- [Aim of the task] Leave out the pictures and retype everything else in the records below exactly.

- [Dataset content]
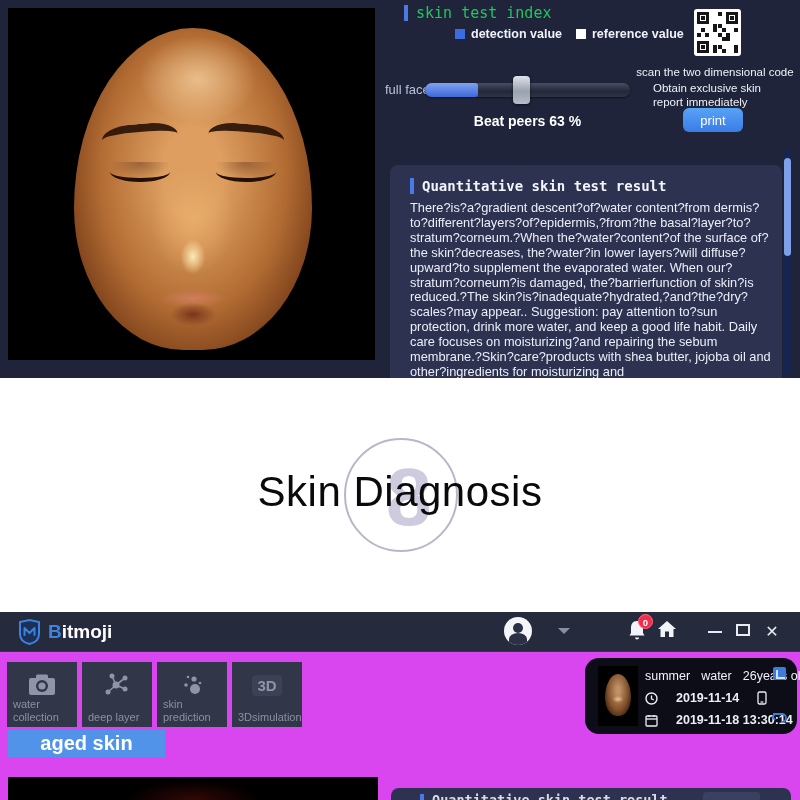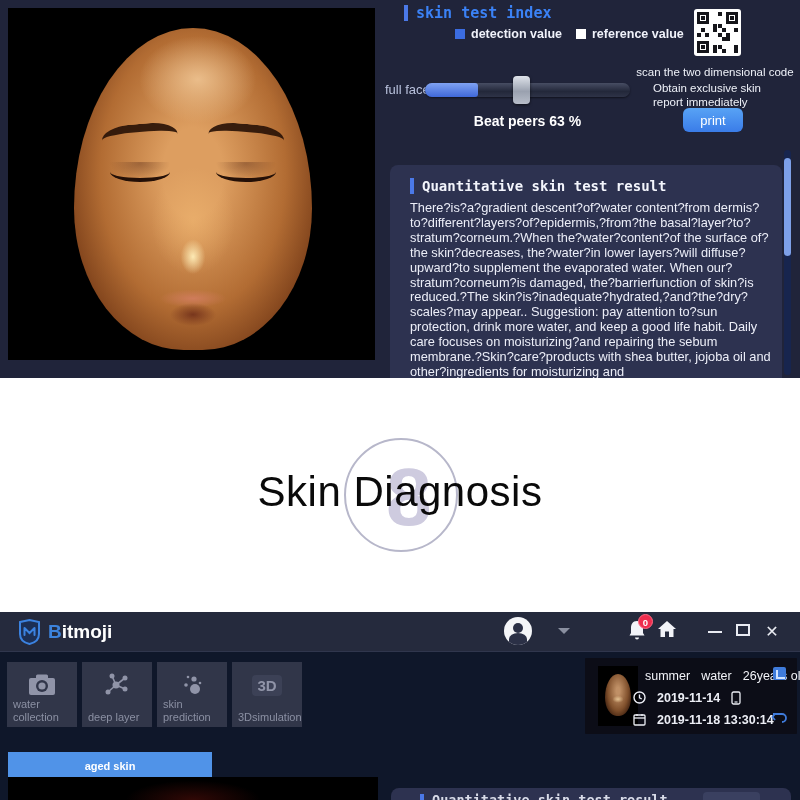--- a/index.html
+++ b/index.html
@@ -22,21 +22,21 @@
   }
   .brow { position:absolute; width:76px; height:26px; border-top:8px solid rgba(42,19,8,.92); border-radius:50% / 65%; top:96px; }
   .brow-left { left:28px; transform:rotate(-5deg); }
   .brow-right { right:28px; transform:rotate(5deg); }
   .eye { position:absolute; width:60px; height:20px; top:134px; border-bottom:4px solid rgba(28,11,4,.95); border-radius:0 0 50% 50%;
          background:radial-gradient(ellipse at 50% 10%, rgba(120,70,40,.55), rgba(0,0,0,0) 70%); }
   .eye-left { left:36px; } .eye-right { right:36px; }
 
   .index-header { position:absolute; left:404px; top:4px; display:flex; align-items:center; }
   .accent-bar { width:4px; height:16px; background:#4b79e8; margin-right:8px; }
-  .index-title { color:#3b82f6; font-family:"DejaVu Sans Mono", monospace; font-weight:bold; font-size:15px; }
+  .index-title { color:#22c55e; font-family:"DejaVu Sans Mono", monospace; font-weight:normal; font-size:15px; }
 
   .legend { position:absolute; left:455px; top:27px; display:flex; gap:14px; }
   .legend-item { display:flex; align-items:center; gap:6px; color:#f0f2fa; font-size:12.5px; font-weight:bold; }
   .sw { width:10px; height:10px; display:inline-block; }
 
   .slider-label { position:absolute; left:385px; top:82px; color:#b9c2dd; font-size:13px; }
   .slider-track { position:absolute; left:425px; top:83px; width:205px; height:14px; border-radius:7px;
     background:linear-gradient(#474d63, #23283a 60%, #2e3347); box-shadow:0 1px 2px rgba(0,0,0,.5); }
   .slider-fill { position:absolute; left:0; top:0; height:14px; border-radius:7px 3px 3px 7px;
     background:linear-gradient(#7fa2f2, #3f68d8); }
@@ -65,21 +65,21 @@
   .scrollbar-thumb { position:absolute; left:0; top:8px; width:7px; height:98px; background:#7da0e8; border-radius:4px; }
 
   
   .middle-section { position:absolute; left:0; top:378px; width:800px; height:234px; background:#ffffff; }
   .logo-circle { position:absolute; left:344px; top:60px; width:114px; height:114px; border:2px solid #b7b7ca; border-radius:50%; }
   .logo-eight { position:absolute; left:386px; top:72px; font-size:82px; font-weight:bold; color:#cecbdf; font-family:"Liberation Sans", sans-serif; }
   .diagnosis-title { position:absolute; left:0; top:90px; width:800px; text-align:center;
     color:#0a0a0a; font-size:42px; font-weight:500; letter-spacing:.5px; }
 
   
-  .bottom-section { position:absolute; left:0; top:612px; width:800px; height:188px; background:#0f172a; }
+  .bottom-section { position:absolute; left:0; top:612px; width:800px; height:188px; background:#d946ef; }
   .navbar { position:absolute; left:0; top:0; width:800px; height:40px; background:#252a3d; border-bottom:1px solid #30364d; }
   .brand { position:absolute; left:48px; top:9px; font-size:19px; font-weight:bold; color:#fff; }
   .brand-b { color:#3c83dd; }
   .shield { position:absolute; left:17px; top:7px; }
   .avatar { position:absolute; left:504px; top:5px; width:28px; height:28px; border-radius:50%; background:#f4f5f8; overflow:hidden; }
   .avatar .head { position:absolute; left:9px; top:6px; width:10px; height:10px; border-radius:50%; background:#2b3046; }
   .avatar .body { position:absolute; left:5px; top:16px; width:18px; height:12px; border-radius:50% 50% 0 0; background:#2b3046; }
   .chevron-down { position:absolute; left:558px; top:16px; width:0; height:0;
     border-left:6px solid transparent; border-right:6px solid transparent; border-top:6px solid #8a8fa0; }
   .icon-btn { position:absolute; top:6px; width:26px; height:26px; }
@@ -93,34 +93,34 @@
 
   .toolbar { position:absolute; left:7px; top:50px; display:flex; gap:5px; }
   .tile { position:relative; width:70px; height:65px; background:#313649; color:#8b90a3; }
   .tile.active { background:#202435; color:#fdfdff; }
   .tile .t-icon { position:absolute; left:0; top:8px; width:100%; height:30px; display:flex; align-items:center; justify-content:center; }
   .tile .t-label { position:absolute; left:6px; bottom:4px; width:60px; font-size:11px; line-height:12.5px; }
   .tile.active .t-label { font-weight:bold; }
   .t-break { word-break:break-all; }
   .icon-3d { font-size:15px; font-weight:bold; color:#9094a8; background:#3c4156; border-radius:4px; padding:2px 5px; }
 
-  .user-panel { position:absolute; left:585px; top:46px; width:212px; height:76px; background:#0c0d17; border-radius:1px; }
+  .user-panel { position:absolute; left:585px; top:46px; width:212px; height:76px; background:#0c0d17; border-radius:14px; }
   .portrait { position:absolute; left:13px; top:8px; width:40px; height:60px; background:#000; overflow:hidden; }
   .mini-face { position:absolute; left:7px; top:8px; width:26px; height:42px; border-radius:50% 50% 45% 45%/56% 56% 44% 44%;
     background:radial-gradient(ellipse 8px 5px at 50% 60%, rgba(240,210,160,.8), rgba(0,0,0,0) 70%),
                radial-gradient(ellipse at 50% 40%, #c09066 10%, #80502c 55%, #33180a 85%, #0a0402 100%); }
   .user-row1 { position:absolute; left:60px; top:11px; color:#f2f3f8; font-size:12.5px; display:flex; gap:11px; white-space:nowrap; }
-  .user-row { position:absolute; left:48px; color:#eceef5; font-size:12.5px; font-weight:bold; display:flex; align-items:flex-start; gap:11px; white-space:nowrap; }
+  .user-row { position:absolute; left:60px; color:#eceef5; font-size:12.5px; font-weight:bold; display:flex; align-items:center; gap:18px; white-space:nowrap; }
   .row-date { top:33px; } .row-datetime { top:55px; }
   .edit-icon { position:absolute; left:188px; top:9px; width:13px; height:13px; background:#3f7bdb; border-radius:2px; }
   .edit-icon::after { content:""; position:absolute; left:3px; top:3px; width:7px; height:7px; border-left:2px solid #cfe2ff; border-bottom:2px solid #cfe2ff; }
   .undo-icon { position:absolute; left:186px; top:52px; }
 
-  .aged-skin-btn { position:absolute; left:8px; top:140px; width:204px; height:27px; border:none; background:#5093e8;
-    color:#fff; font-size:11px; font-weight:bold; font-family:"Liberation Sans", sans-serif; }
+  .aged-skin-btn { position:absolute; left:8px; top:118px; width:157px; height:27px; border:none; background:#5093e8;
+    color:#fff; font-size:20px; font-weight:bold; font-family:"Liberation Sans", sans-serif; }
   .black-strip { position:absolute; left:8px; top:165px; width:370px; height:23px; background:#000;
     background:radial-gradient(ellipse 90px 26px at 50% 100%, rgba(90,15,10,.55), rgba(0,0,0,0) 75%), #000; }
 
   .bottom-result-panel { position:absolute; left:391px; top:176px; width:400px; height:12px; background:#2d3250; border-radius:8px 8px 0 0; }
   .bottom-result-header { position:absolute; left:29px; top:5px; display:flex; align-items:center; height:14px; overflow:hidden; }
   .bottom-result-header .accent-bar { height:12px; }
   .bottom-result-title { color:#d8dbe8; font-family:"DejaVu Sans Mono", monospace; font-weight:bold; font-size:13.5px; }
   .bottom-stub-btn { position:absolute; left:312px; top:4px; width:57px; height:8px; background:#3a4060; border-radius:4px 4px 0 0; }
 
   svg { display:block; }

- [Task solution]
--- a/index.html
+++ b/index.html
@@ -22,21 +22,21 @@
   }
   .brow { position:absolute; width:76px; height:26px; border-top:8px solid rgba(42,19,8,.92); border-radius:50% / 65%; top:96px; }
   .brow-left { left:28px; transform:rotate(-5deg); }
   .brow-right { right:28px; transform:rotate(5deg); }
   .eye { position:absolute; width:60px; height:20px; top:134px; border-bottom:4px solid rgba(28,11,4,.95); border-radius:0 0 50% 50%;
          background:radial-gradient(ellipse at 50% 10%, rgba(120,70,40,.55), rgba(0,0,0,0) 70%); }
   .eye-left { left:36px; } .eye-right { right:36px; }
 
   .index-header { position:absolute; left:404px; top:4px; display:flex; align-items:center; }
   .accent-bar { width:4px; height:16px; background:#4b79e8; margin-right:8px; }
-  .index-title { color:#3b82f6; font-family:"DejaVu Sans Mono", monospace; font-weight:bold; font-size:15px; }
+  .index-title { color:#22c55e; font-family:"DejaVu Sans Mono", monospace; font-weight:normal; font-size:15px; }
 
   .legend { position:absolute; left:455px; top:27px; display:flex; gap:14px; }
   .legend-item { display:flex; align-items:center; gap:6px; color:#f0f2fa; font-size:12.5px; font-weight:bold; }
   .sw { width:10px; height:10px; display:inline-block; }
 
   .slider-label { position:absolute; left:385px; top:82px; color:#b9c2dd; font-size:13px; }
   .slider-track { position:absolute; left:425px; top:83px; width:205px; height:14px; border-radius:7px;
     background:linear-gradient(#474d63, #23283a 60%, #2e3347); box-shadow:0 1px 2px rgba(0,0,0,.5); }
   .slider-fill { position:absolute; left:0; top:0; height:14px; border-radius:7px 3px 3px 7px;
     background:linear-gradient(#7fa2f2, #3f68d8); }
@@ -65,21 +65,21 @@
   .scrollbar-thumb { position:absolute; left:0; top:8px; width:7px; height:98px; background:#7da0e8; border-radius:4px; }
 
   
   .middle-section { position:absolute; left:0; top:378px; width:800px; height:234px; background:#ffffff; }
   .logo-circle { position:absolute; left:344px; top:60px; width:114px; height:114px; border:2px solid #b7b7ca; border-radius:50%; }
   .logo-eight { position:absolute; left:386px; top:72px; font-size:82px; font-weight:bold; color:#cecbdf; font-family:"Liberation Sans", sans-serif; }
   .diagnosis-title { position:absolute; left:0; top:90px; width:800px; text-align:center;
     color:#0a0a0a; font-size:42px; font-weight:500; letter-spacing:.5px; }
 
   
-  .bottom-section { position:absolute; left:0; top:612px; width:800px; height:188px; background:#0f172a; }
+  .bottom-section { position:absolute; left:0; top:612px; width:800px; height:188px; background:#d946ef; }
   .navbar { position:absolute; left:0; top:0; width:800px; height:40px; background:#252a3d; border-bottom:1px solid #30364d; }
   .brand { position:absolute; left:48px; top:9px; font-size:19px; font-weight:bold; color:#fff; }
   .brand-b { color:#3c83dd; }
   .shield { position:absolute; left:17px; top:7px; }
   .avatar { position:absolute; left:504px; top:5px; width:28px; height:28px; border-radius:50%; background:#f4f5f8; overflow:hidden; }
   .avatar .head { position:absolute; left:9px; top:6px; width:10px; height:10px; border-radius:50%; background:#2b3046; }
   .avatar .body { position:absolute; left:5px; top:16px; width:18px; height:12px; border-radius:50% 50% 0 0; background:#2b3046; }
   .chevron-down { position:absolute; left:558px; top:16px; width:0; height:0;
     border-left:6px solid transparent; border-right:6px solid transparent; border-top:6px solid #8a8fa0; }
   .icon-btn { position:absolute; top:6px; width:26px; height:26px; }
@@ -93,34 +93,34 @@
 
   .toolbar { position:absolute; left:7px; top:50px; display:flex; gap:5px; }
   .tile { position:relative; width:70px; height:65px; background:#313649; color:#8b90a3; }
   .tile.active { background:#202435; color:#fdfdff; }
   .tile .t-icon { position:absolute; left:0; top:8px; width:100%; height:30px; display:flex; align-items:center; justify-content:center; }
   .tile .t-label { position:absolute; left:6px; bottom:4px; width:60px; font-size:11px; line-height:12.5px; }
   .tile.active .t-label { font-weight:bold; }
   .t-break { word-break:break-all; }
   .icon-3d { font-size:15px; font-weight:bold; color:#9094a8; background:#3c4156; border-radius:4px; padding:2px 5px; }
 
-  .user-panel { position:absolute; left:585px; top:46px; width:212px; height:76px; background:#0c0d17; border-radius:1px; }
+  .user-panel { position:absolute; left:585px; top:46px; width:212px; height:76px; background:#0c0d17; border-radius:14px; }
   .portrait { position:absolute; left:13px; top:8px; width:40px; height:60px; background:#000; overflow:hidden; }
   .mini-face { position:absolute; left:7px; top:8px; width:26px; height:42px; border-radius:50% 50% 45% 45%/56% 56% 44% 44%;
     background:radial-gradient(ellipse 8px 5px at 50% 60%, rgba(240,210,160,.8), rgba(0,0,0,0) 70%),
                radial-gradient(ellipse at 50% 40%, #c09066 10%, #80502c 55%, #33180a 85%, #0a0402 100%); }
   .user-row1 { position:absolute; left:60px; top:11px; color:#f2f3f8; font-size:12.5px; display:flex; gap:11px; white-space:nowrap; }
-  .user-row { position:absolute; left:48px; color:#eceef5; font-size:12.5px; font-weight:bold; display:flex; align-items:flex-start; gap:11px; white-space:nowrap; }
+  .user-row { position:absolute; left:60px; color:#eceef5; font-size:12.5px; font-weight:bold; display:flex; align-items:center; gap:18px; white-space:nowrap; }
   .row-date { top:33px; } .row-datetime { top:55px; }
   .edit-icon { position:absolute; left:188px; top:9px; width:13px; height:13px; background:#3f7bdb; border-radius:2px; }
   .edit-icon::after { content:""; position:absolute; left:3px; top:3px; width:7px; height:7px; border-left:2px solid #cfe2ff; border-bottom:2px solid #cfe2ff; }
   .undo-icon { position:absolute; left:186px; top:52px; }
 
-  .aged-skin-btn { position:absolute; left:8px; top:140px; width:204px; height:27px; border:none; background:#5093e8;
-    color:#fff; font-size:11px; font-weight:bold; font-family:"Liberation Sans", sans-serif; }
+  .aged-skin-btn { position:absolute; left:8px; top:118px; width:157px; height:27px; border:none; background:#5093e8;
+    color:#fff; font-size:20px; font-weight:bold; font-family:"Liberation Sans", sans-serif; }
   .black-strip { position:absolute; left:8px; top:165px; width:370px; height:23px; background:#000;
     background:radial-gradient(ellipse 90px 26px at 50% 100%, rgba(90,15,10,.55), rgba(0,0,0,0) 75%), #000; }
 
   .bottom-result-panel { position:absolute; left:391px; top:176px; width:400px; height:12px; background:#2d3250; border-radius:8px 8px 0 0; }
   .bottom-result-header { position:absolute; left:29px; top:5px; display:flex; align-items:center; height:14px; overflow:hidden; }
   .bottom-result-header .accent-bar { height:12px; }
   .bottom-result-title { color:#d8dbe8; font-family:"DejaVu Sans Mono", monospace; font-weight:bold; font-size:13.5px; }
   .bottom-stub-btn { position:absolute; left:312px; top:4px; width:57px; height:8px; background:#3a4060; border-radius:4px 4px 0 0; }
 
   svg { display:block; }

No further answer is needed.